這下真的什麼都沒了,他們的花圃不見了,花苗全被拔出來了,再也不會有開花的那一天了。她跟白雲嵐陵真的一點希望也沒有了,不然男人不會絕情成這個樣子。
弄影焦急的站在床側,看著彥依一副失魂落魄的樣子,更加焦急,悔恨的差不多想要打自己幾下,都怪她一時多嘴,說錯了話,害太子妃現在如此的傷心。
“太子妃,您別太傷心了,花圃沒了,咱們再種,傷了身子就不好了”,小姑娘急的來回直走,輕聲安撫道。

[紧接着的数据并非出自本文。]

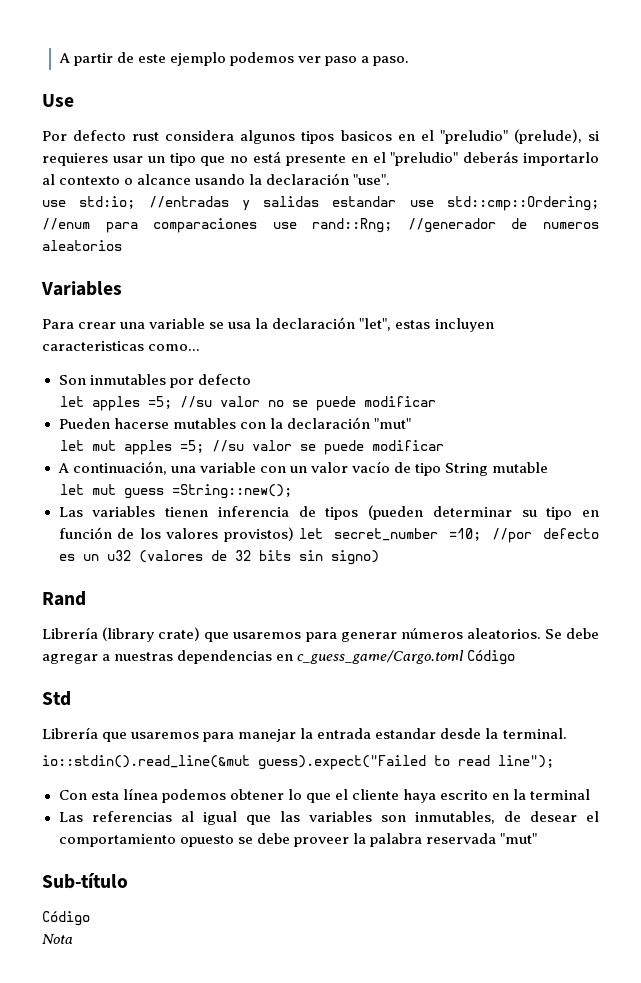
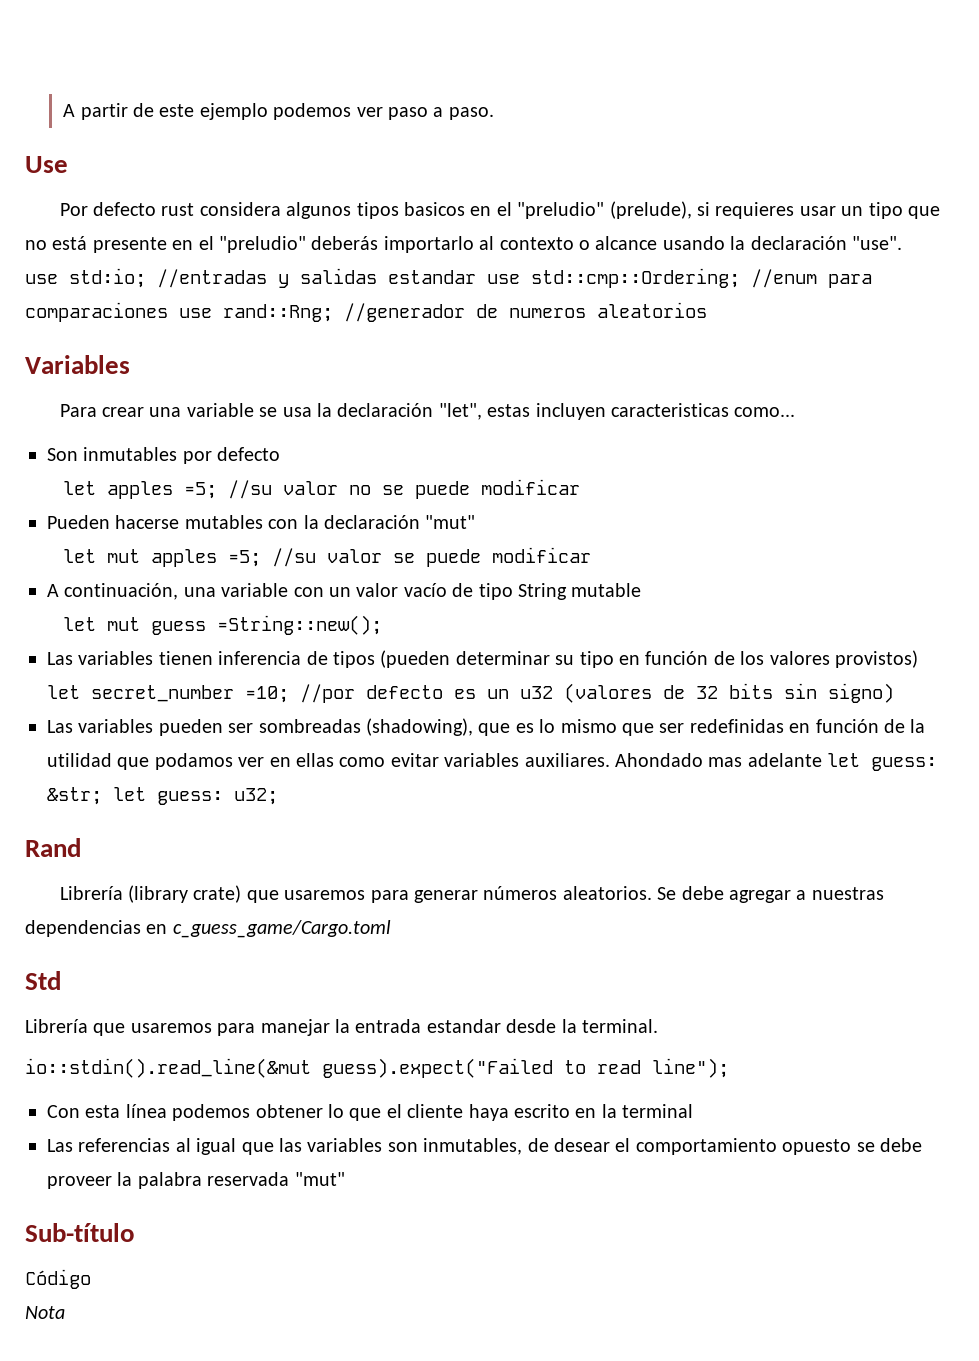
(379, 557) none -> [47,718,926,736] [47,753,938,771] [47,787,278,805] // Las variables pueden ser sombreadas (shadowing), que es lo mismo que ser redefinidas en función de la utilidad que podamos ver en ellas como evitar variables auxiliares. Ahondado mas adelante let guess: &str; let guess: u32;
[467,650,516,665] Código -> (391, 929) none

“再也種不回來了,永遠也種不回來了”女子嘆了幾口氣,說出的話幾乎細的讓人聽不見。
那方花圃在彥依心裡的意義一旦崩塌,那也就代表著她跟白雲嵐陵的緣分永遠也湊不到一起去了。
“那,太子妃,您先休息下,奴婢整理下,再伺候您穿衣”,幾步走上前,弄影想扶彥依躺下休息會,卻在不經意間看見女子頸部泛紅的指印,嚇得倒抽了幾口氣。

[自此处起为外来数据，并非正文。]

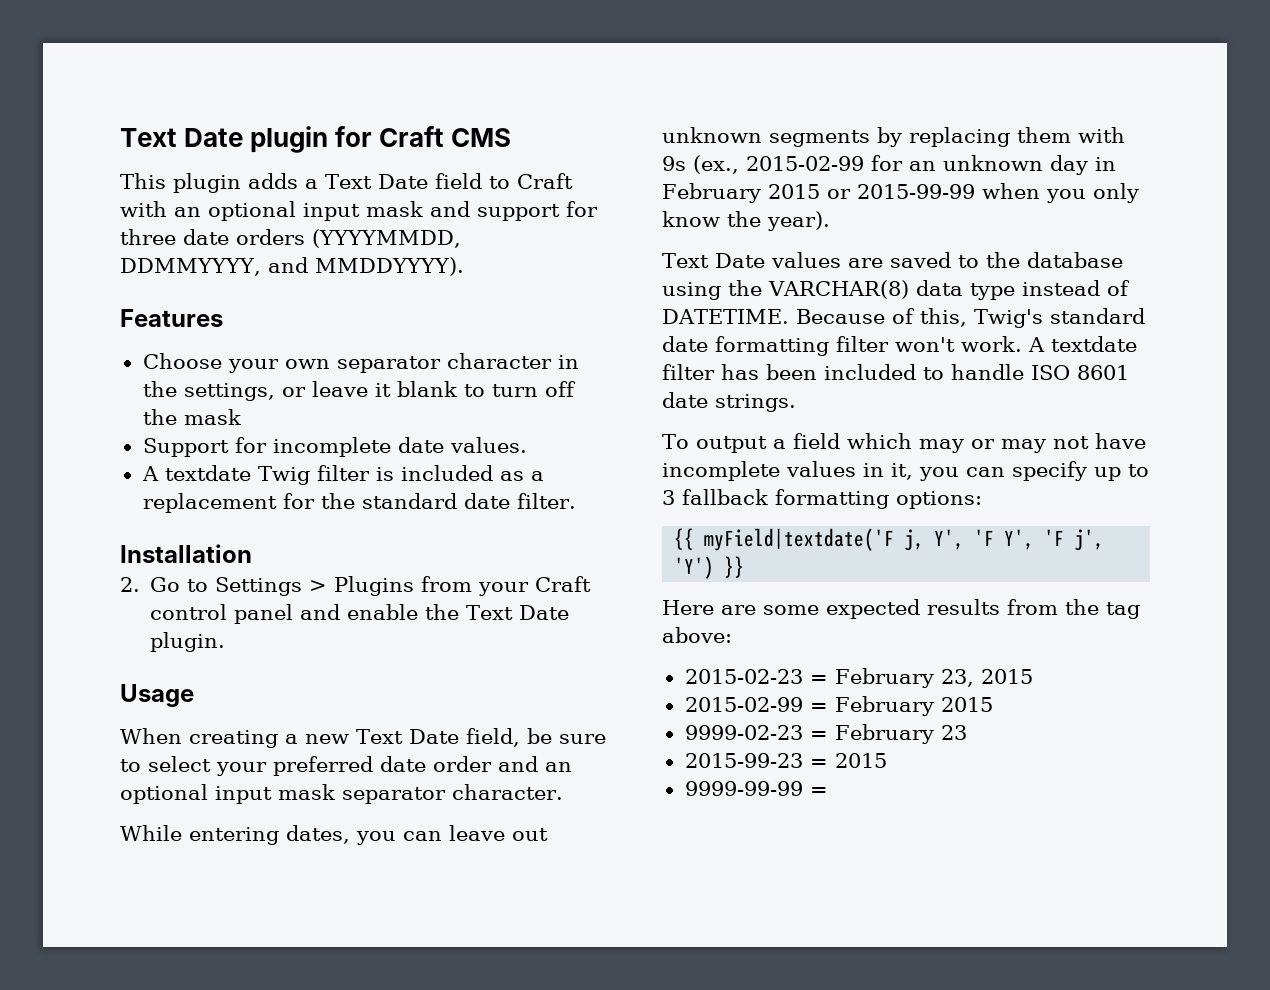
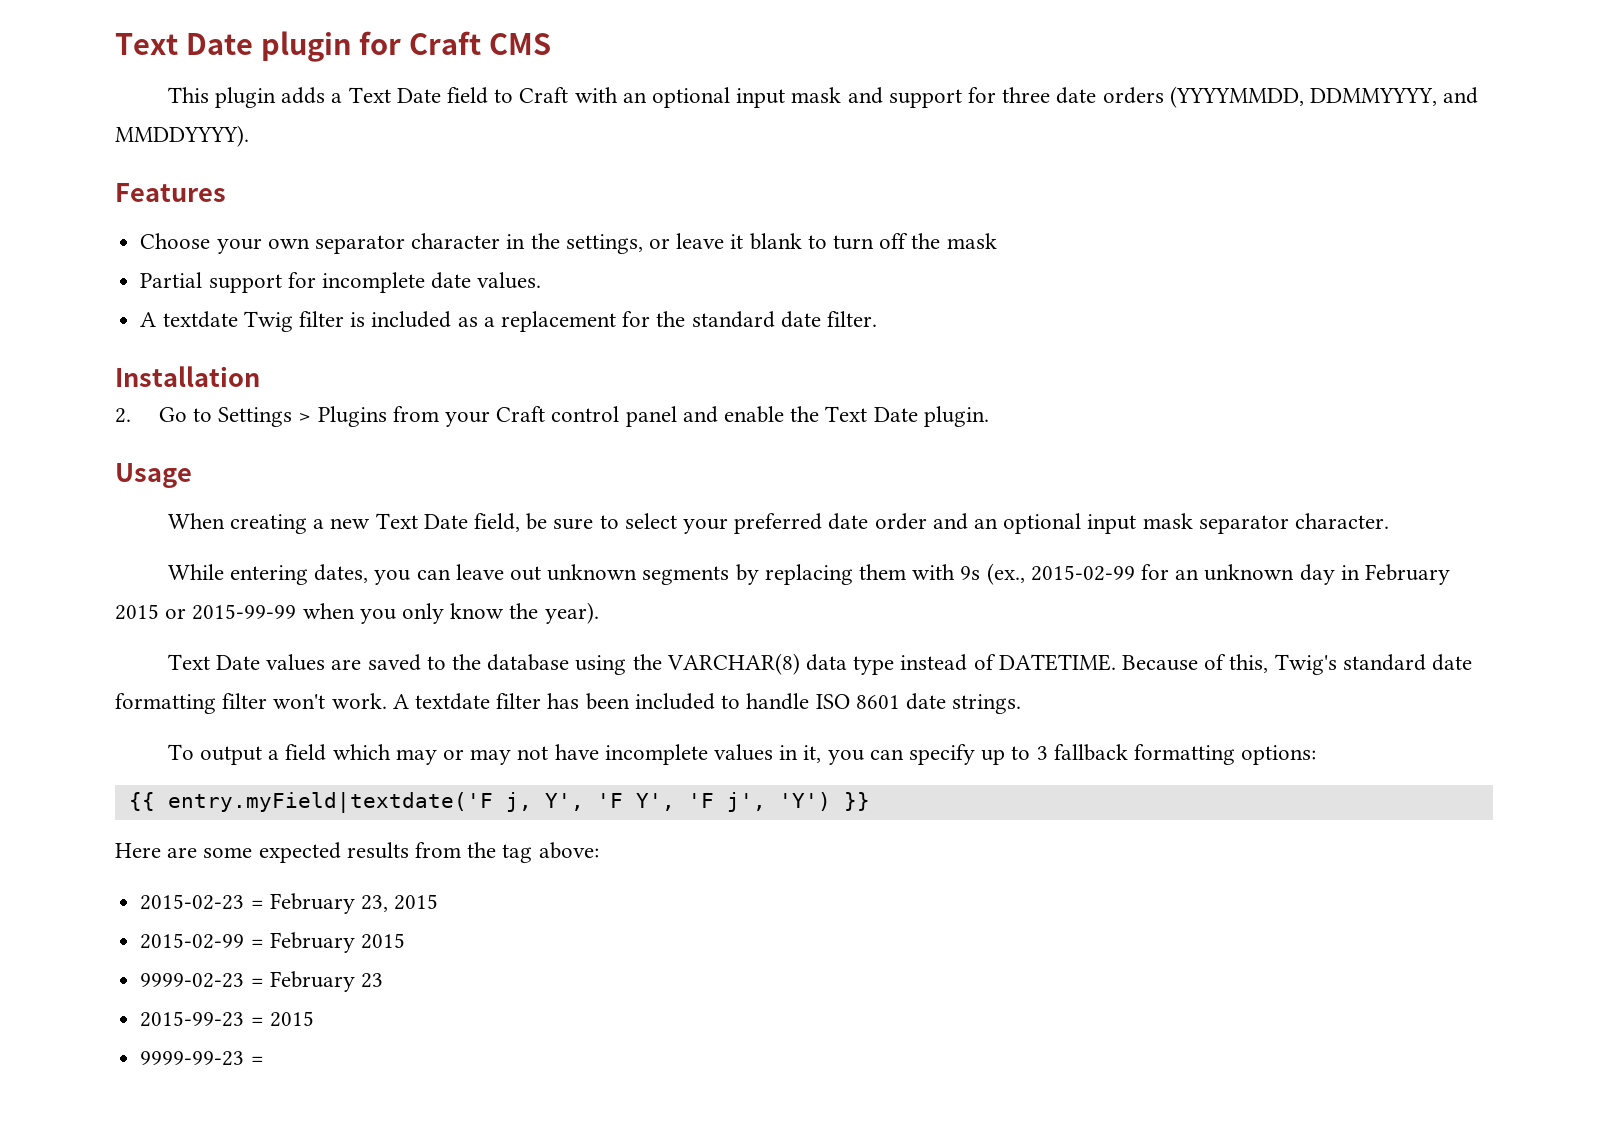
[142,438,229,457] Support -> [140,272,282,293] Partial support
[704,528,895,551] myField|textdate('F -> [167,792,493,813] entry.myField|textdate('F
[684,781,803,796] 9999-99-99 -> [140,1051,245,1066] 9999-99-23

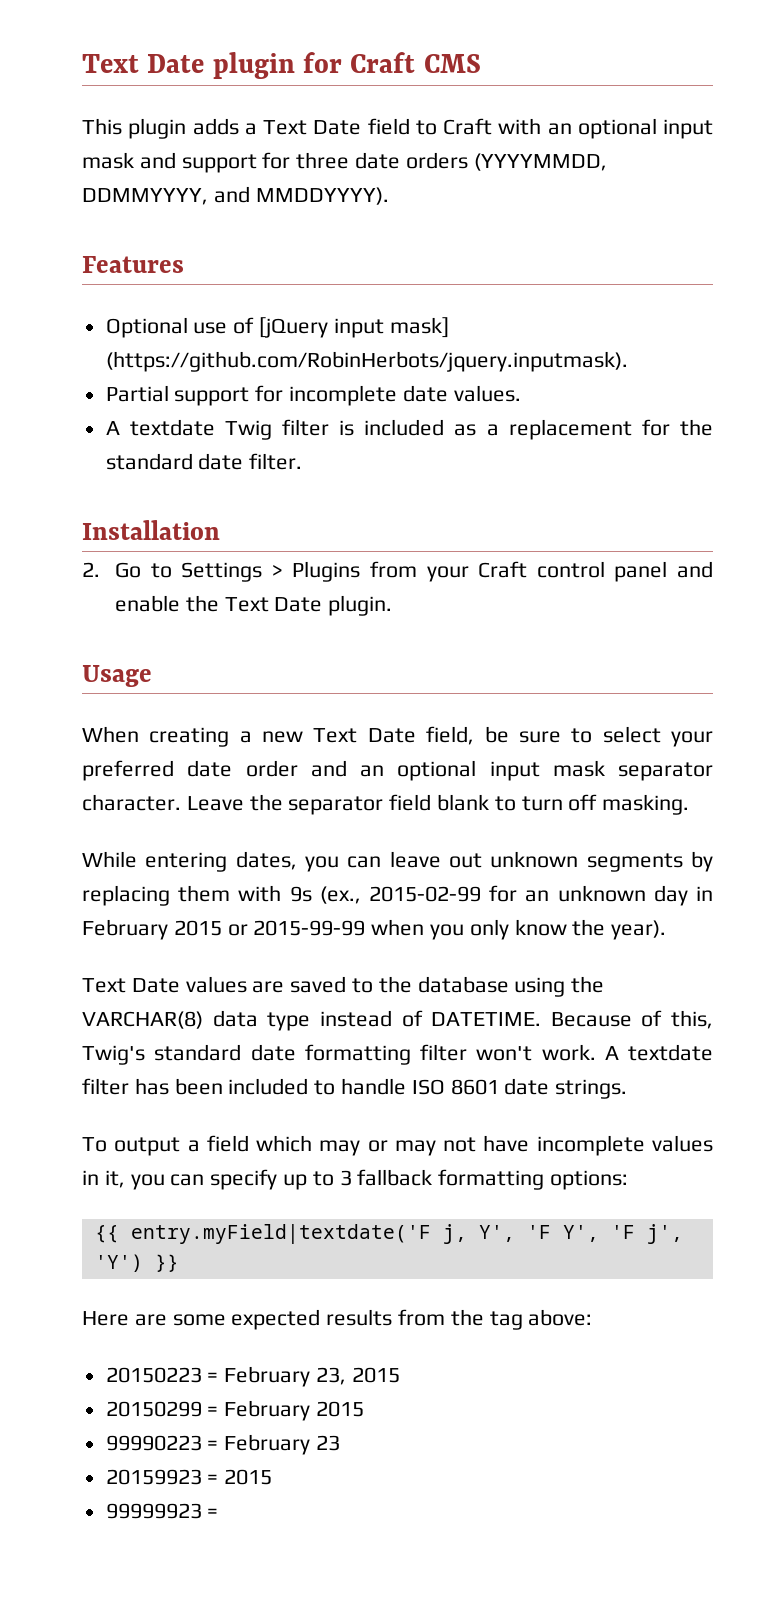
[140,233,997,254] Choose your own separator character in the settings, or leave it blank to turn off the mask -> [105,317,449,338] [105,351,628,372] Optional use of [jQuery input mask] (https://github.com/RobinHerbots/jquery.inputmask).
(1390, 521) none -> [186,794,690,815] Leave the separator field blank to turn off masking.
[140,894,245,910] 2015-02-23 -> [105,1367,202,1383] 20150223
[140,933,245,949] 2015-02-99 -> [105,1401,202,1417] 20150299
[140,973,245,988] 9999-02-23 -> [105,1435,202,1451] 99990223
[140,1011,245,1027] 2015-99-23 -> [105,1469,202,1485] 20159923
[140,1051,245,1066] 9999-99-23 -> [105,1503,202,1519] 99999923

“太,太子妃,您這是怎麼了?”怎麼好好的脖子上會被人掐成這樣,下手這麼重,幾乎要扼死女子麼?明明昨天還沒有的。
意識到女子焦急的眼光在自己脖子上流連,彥依立刻拉高了衣服遮住了紅的發痛的頸部,“沒什麼,你不要大驚小怪的”。
“可是太子妃。。。”彥依一個警告的眼神讓弄影不敢再說一句,小姑娘無措的咬咬唇,看著女子霎時間冰冷成一片的臉,再心疼也不敢多說一句。
“那讓奴婢給您上點藥吧”明白這是彥依不想讓自己知道的事情,小丫頭只好退而求其次,鬆開握住女子胳膊的手,後退兩步站在床前,一臉猶豫。
“恩”看弄影沒有再繼續追問下去的意思,彥依也放鬆了戒備,抽緊的下巴鬆緩了幾分,拉開衣領,任女子小心翼翼的呵護自己的傷處。
“嘶”,脖子上冰冰涼涼的觸感讓彥依認不出抽了口冷氣,秀眉緊皺,下巴繃得很緊,看的出來是在極力忍耐著什麼。
“太子妃,奴婢弄疼你了麼?”儘管彥依的抽氣聲並不是很大,卻也被弄影聽了個正著,上藥的小手顫顫的收回,想要撫摸女子紅腫的頸項,卻又怕弄痛了彥依。
“沒事,你繼續”,輕輕搖了搖頭,彥依給了女子一個鼓勵的眼神。
“對了,弄影,你剛剛有沒有看見太子?”越想白雲嵐陵的行為越覺得不對勁,彥依覺得他們有必要坐下來好好的談談,而不是男人一味的對自己的質問。
“太子?”彥依的問題讓弄影眉頭緊皺,偏頭看了眼彥依的墨黑的眸子,小姑娘想也沒想就開口:“我今早好像看見太子從外面回來,不知道昨晚去哪裡了,淋得一身是雨,滿身泥巴的,很是狼狽呢。”
弄影的描述讓彥依本來就十分懷疑的內心此刻更加一沉,臉色不禁又白了幾分,“是,這樣啊。那太子現在在哪?”果然男人昨晚從自己這裡出去了以後,就跑去淋雨了麼?
“好像,好像去雲茯姑娘那裡了吧”,腦子裡浮現滿溪抱著太子髒兮兮的衣服的樣子,弄影小心翼翼的回答。
“弄影,你一會請太子過來一趟,就說我有話想跟太子說”,眸色一沉,彥依的心裡像是打翻了罈子,五味陳雜。